Walter-borjans told the "suddeutsche zeitung" (friday): "we have to decide: do we want small and medium incomes to be allowed to keep more of their wages in the end? I think so."The german federation of trade unions (dgb) also called for a tax cut for small and medium incomes. The money freed up in this way would flow directly into consumption and thus strengthen the domestic economy, board member stefan korzell told the "neue osnabrucker zeitung" (friday).
Supported by low interest rates, the federal government achieved a record surplus of 13.5 billion euros last year despite the weak economy. The left, FDP and afd then demanded that this be used to reduce taxes.
SPD co-chairwoman saskia esken, on the other hand, had rejected calls for tax cuts about a week and a half ago. "I really think it’s a dangerous proposal to cut taxes now," she told bayerischer rundfunk radio. Instead, she called for a "long-term investment plan" so that investments could be made regardless of the cash situation and the economic situation.

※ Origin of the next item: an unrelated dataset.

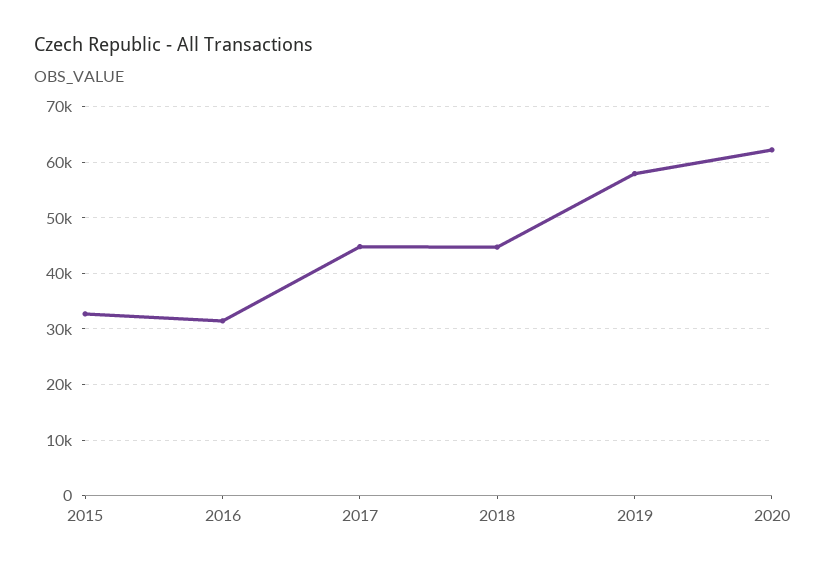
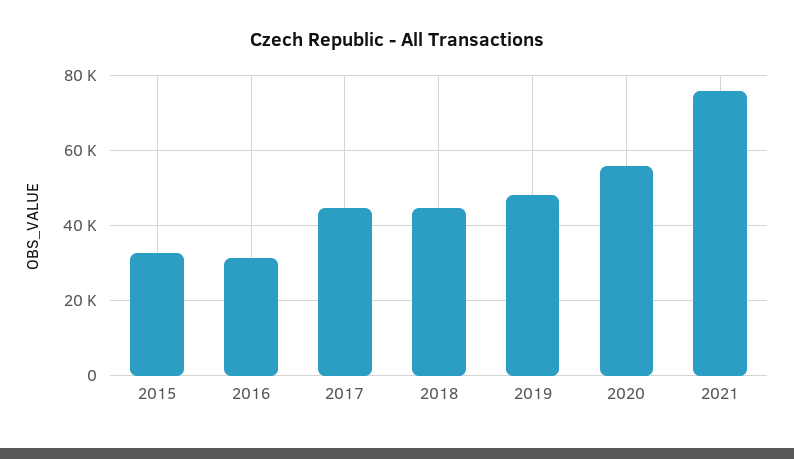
2019: 58000 -> 48000
2020: 62000 -> 56000
2021: none -> 76000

Top business associations have long been calling for tax cuts – also pointing out that in countries like the USA taxes have been lowered. It is a matter of maintaining the competitiveness of german companies. Altmaier had already presented proposals. These proposals include lowering the corporate income tax rate.
Earlier this week, the tax debate was further fueled when it became known that more than 3.5 million people had to pay the top tax rate in 2015 – with a strong upward trend. Many employees with medium salaries have already been declared top earners, criticized dietmar bartsch, head of the left-wing parliamentary group.
Walter-borjans now emphasized that the decisive factor is not the taxation of the last euro earned, but the percentage of the total income that goes to the tax office. This average tax rate is between 15 and 25 percent for most people. "We should still lower it spuriously."
In an interview with the business newspaper "handelsblatt," he had previously referred to proposals put forward by the SPD before the last federal election: "the top tax rate should only apply to higher incomes than today, but the rate should rise above that."On the other hand, he said of the calls for a reform of the corporate tax: "I won’t do anything about that. Just because the federal government has surpluses or someone fears that the economy could weaken a little, we must not allow ourselves to be carried away at this point."
According to the "SZ" report, walter-borjans expects tax relief for small and medium incomes to reduce government revenues by at least 30 billion euros. "Then the decision is: do we want to do without good schools, intact roads, bus and rail connections, hospitals and finally stable mobile communications?? Or on investments in humanitat and social cohesion? I think no!"
But then there is only one way out: "close tax loopholes, give top incomes and assets a greater share in the financing of the public sector, and finance part of the investments in the future through loans. Just as successful companies do."
FDP parliamentary group vice-chairman christian durr said on friday: "an increasingly large majority of people in germany want to see taxes cut. The state takes in huge amounts of money every year, but the taxpayers never get anything back."
Ex-union faction leader friedrich merz spoke out in favor of "giving something back to burghers and companies. "I think the union would be willing to tackle appropriate reforms," he told the "saarbrucker zeitung" (friday).